Improved error recovery for JSON parsing: The JSON parser used for from_json() and JSON path expressions now recovers faster from malformed syntax, resulting in less data loss.

When encountering malformed JSON syntax in a struct field, an array value, a map key, or a map value, the JSON parser will now return NULL only for the unreadable field, key, or element. Subsequent fields, keys, or elements will be properly parsed. Prior to this change, the JSON parser abandoned parsing the array, struct, or map and returned NULL for the remaining content.

Version 14.3

April 15, 2024

This is the initial serverless compute version. This version roughly corresponds to Databricks Runtime 14.3 with some modifications that remove support for some non-serverless and legacy features.

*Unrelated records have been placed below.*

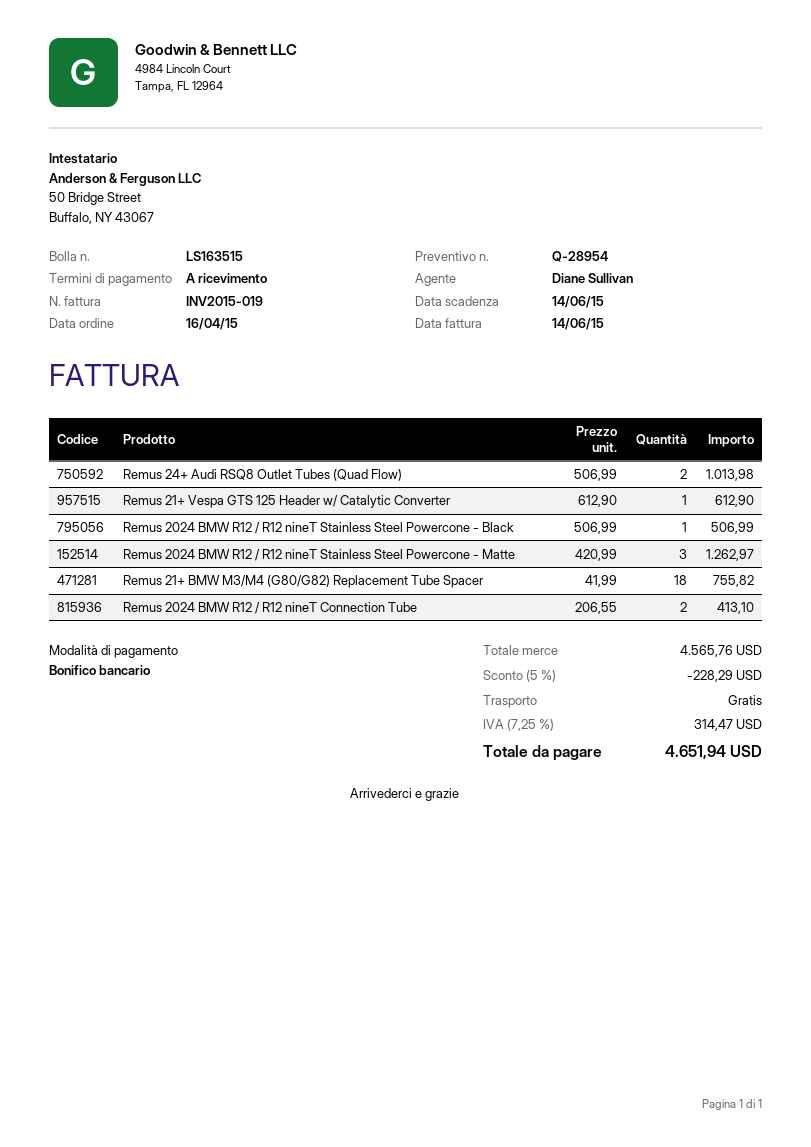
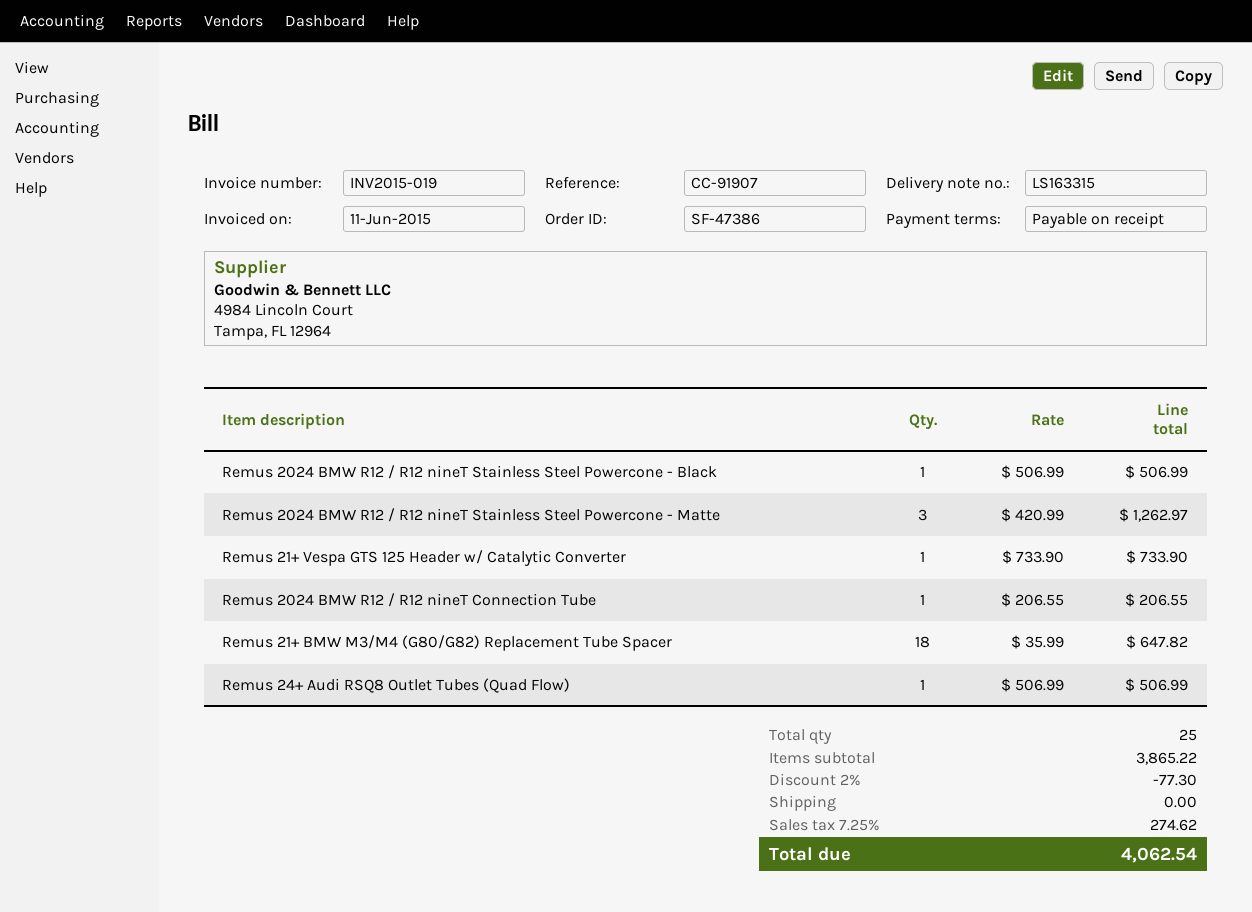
delivery note number: LS163515 -> LS163315
invoice date: 2015-06-14 -> 2015-06-11
Remus 24+ Audi RSQ8 Outlet Tubes (Quad Flow): 2 x 506.99 = 1013.98 -> 1 x 506.99 = 506.99
Remus 21+ Vespa GTS 125 Header w/ Catalytic Converter: 1 x 612.90 = 612.90 -> 1 x 733.90 = 733.90
Remus 21+ BMW M3/M4 (G80/G82) Replacement Tube Spacer: 18 x 41.99 = 755.82 -> 18 x 35.99 = 647.82
Remus 2024 BMW R12 / R12 nineT Connection Tube: 2 x 206.55 = 413.10 -> 1 x 206.55 = 206.55
subtotal: 4565.76 -> 3865.22
discount: 5% = 228.29 -> 2% = 77.30
tax: 7.25% = 314.47 -> 7.25% = 274.62
total: 4651.94 -> 4062.54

Supported Spark configuration parameters

To automate the configuration of Spark on serverless compute, Azure Databricks has removed support for manually setting most Spark configurations. You can manually set only the following Spark configuration parameters:

  • spark.sql.legacy.timeParserPolicy (Default value is EXCEPTION)
  • spark.sql.session.timeZone (Default value is Etc/UTC)
  • spark.sql.shuffle.partitions (Default value is auto)
  • spark.sql.ansi.enabled (Default value is true)

Job runs on serverless compute will fail if you set a Spark configuration that is not in this list.

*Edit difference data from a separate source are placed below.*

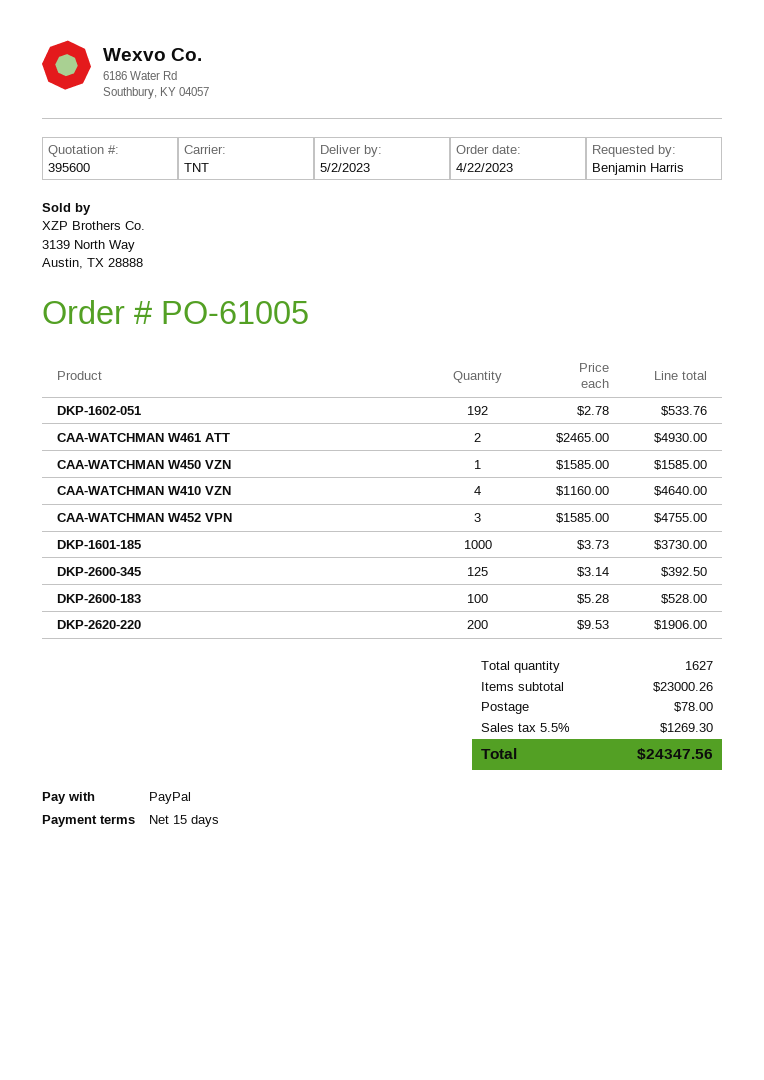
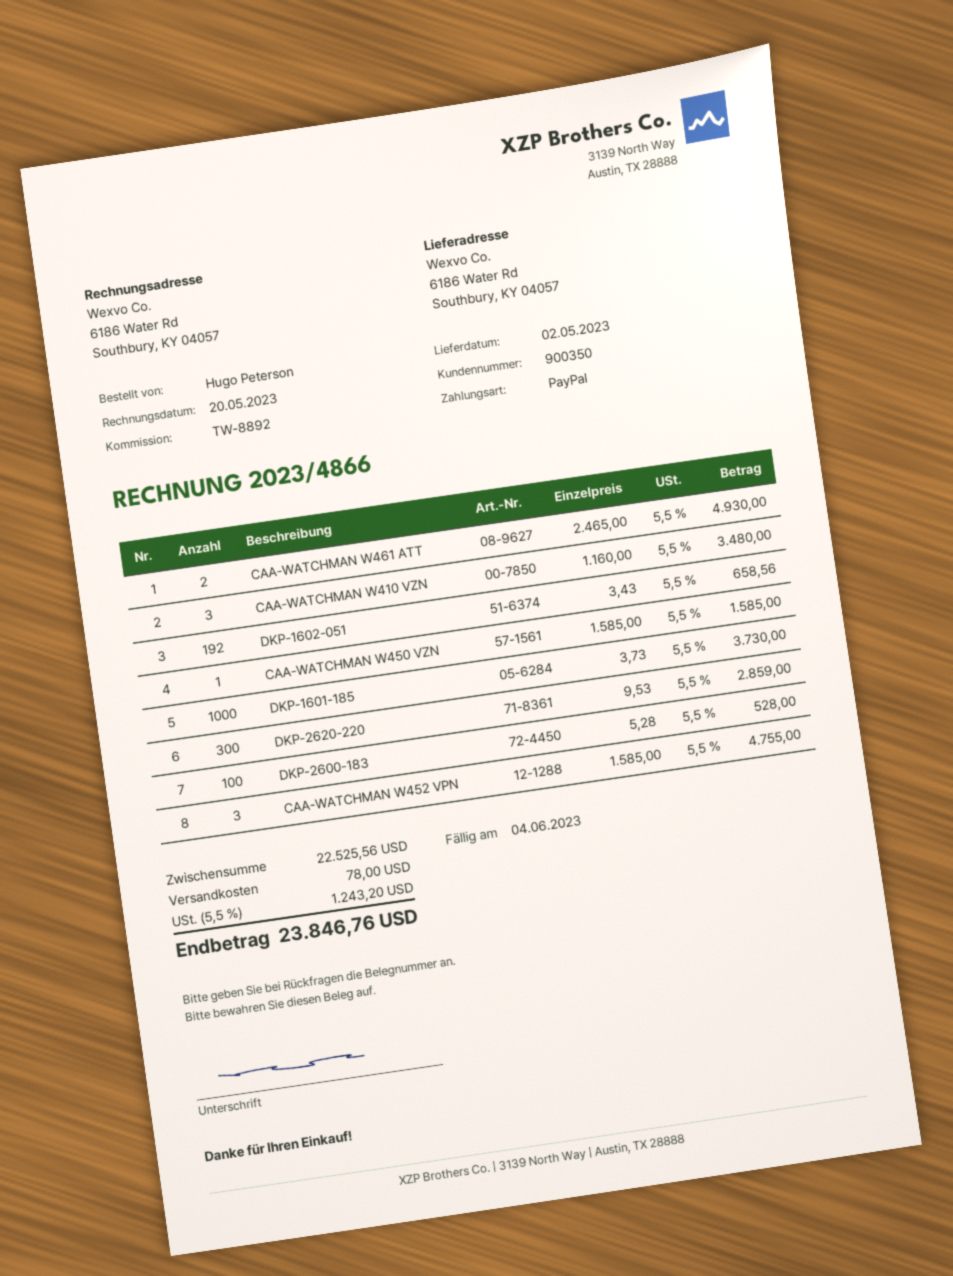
ordered by: Benjamin Harris -> Hugo Peterson
DKP-1602-051: 192 x 2.78 = 533.76 -> 192 x 3.43 = 658.56
CAA-WATCHMAN W410 VZN: 4 x 1160.00 = 4640.00 -> 3 x 1160.00 = 3480.00
DKP-2600-345: 125 x 3.14 = 392.50 -> none
DKP-2620-220: 200 x 9.53 = 1906.00 -> 300 x 9.53 = 2859.00
subtotal: 23000.26 -> 22525.56
tax: 5.5% = 1269.30 -> 5.5% = 1243.20
total: 24347.56 -> 23846.76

For more on configuring Spark properties, see Set Spark configuration properties on Azure Databricks.

input_file functions are deprecated

The input_file_name(), input_file_block_length(), and input_file_block_start() functions have been deprecated. Using these functions is highly discouraged.

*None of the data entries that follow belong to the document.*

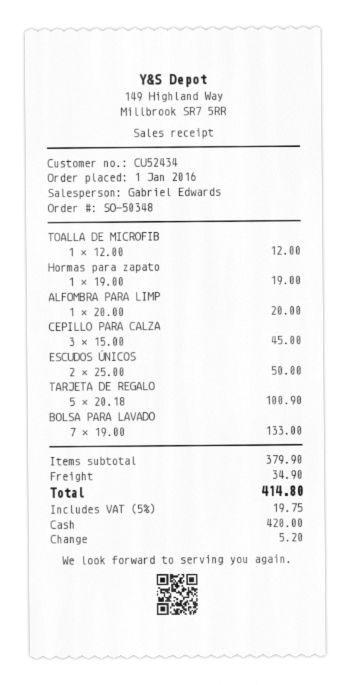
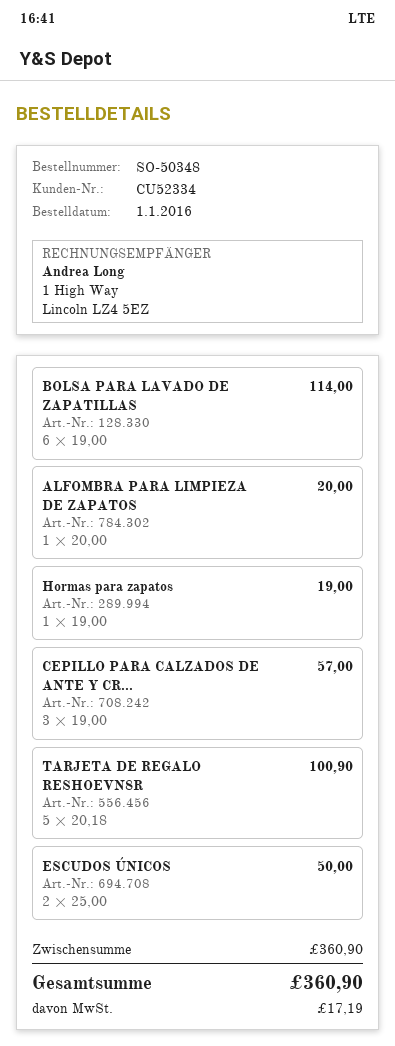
customer number: CU52434 -> CU52334
TOALLA DE MICROFIB: 1 x 12.00 = 12.00 -> none
CEPILLO PARA CALZA: 3 x 15.00 = 45.00 -> 3 x 19.00 = 57.00
BOLSA PARA LAVADO: 7 x 19.00 = 133.00 -> 6 x 19.00 = 114.00
subtotal: 379.90 -> 360.90
shipping: 34.90 -> none
tax: 19.75 -> 17.19
total: 414.80 -> 360.90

Instead, use the file metadata column to retrieve file metadata information.

Behavioral changes

Serverless compute version 2024.15 includes the following behavioral changes:

  • unhex(hexStr) bug fix: When using the unhex(hexStr) function, hexStr is always padded left to a whole byte. Previously the unhex function ignored the first half-byte. For example: unhex('ABC') now produces x'0ABC' instead of x'BC'.
  • Auto-generated column aliases are now stable: When the result of an expression is referenced without a user-specified column alias, this auto-generated alias will now be stable. The new algorithm may result in a change to the previously auto-generated names used in features like materialized views.
  • Table scans with CHAR type fields are now always padded: Delta tables, certain JDBC tables, and external data sources store CHAR data in non-padded form. When reading, Azure Databricks will now pad the data with spaces to the declared length to ensure correct semantics.
  • Casts from BIGINT/DECIMAL to TIMESTAMP throw an exception for overflowed values: Azure Databricks allows casting from BIGINT and DECIMAL to TIMESTAMP by treating the value as the number of seconds from the Unix epoch. Previously, Azure Databricks would return overflowed values but now throws an exception in cases of overflow. Use try_cast to return NULL instead of an exception.
  • PySpark UDF execution has been improved to match the exact behavior of UDF execution on single user compute: The following changes have been made:
    • UDFs with a string return type no longer implicitly convert non-string values into strings. Previously, UDFs with a return type of str would apply a str(..) wrapper to the result regardless of the actual data type of the returned value.
    • UDFs with timestamp return types no longer implicitly apply a timezone conversion to timestamps.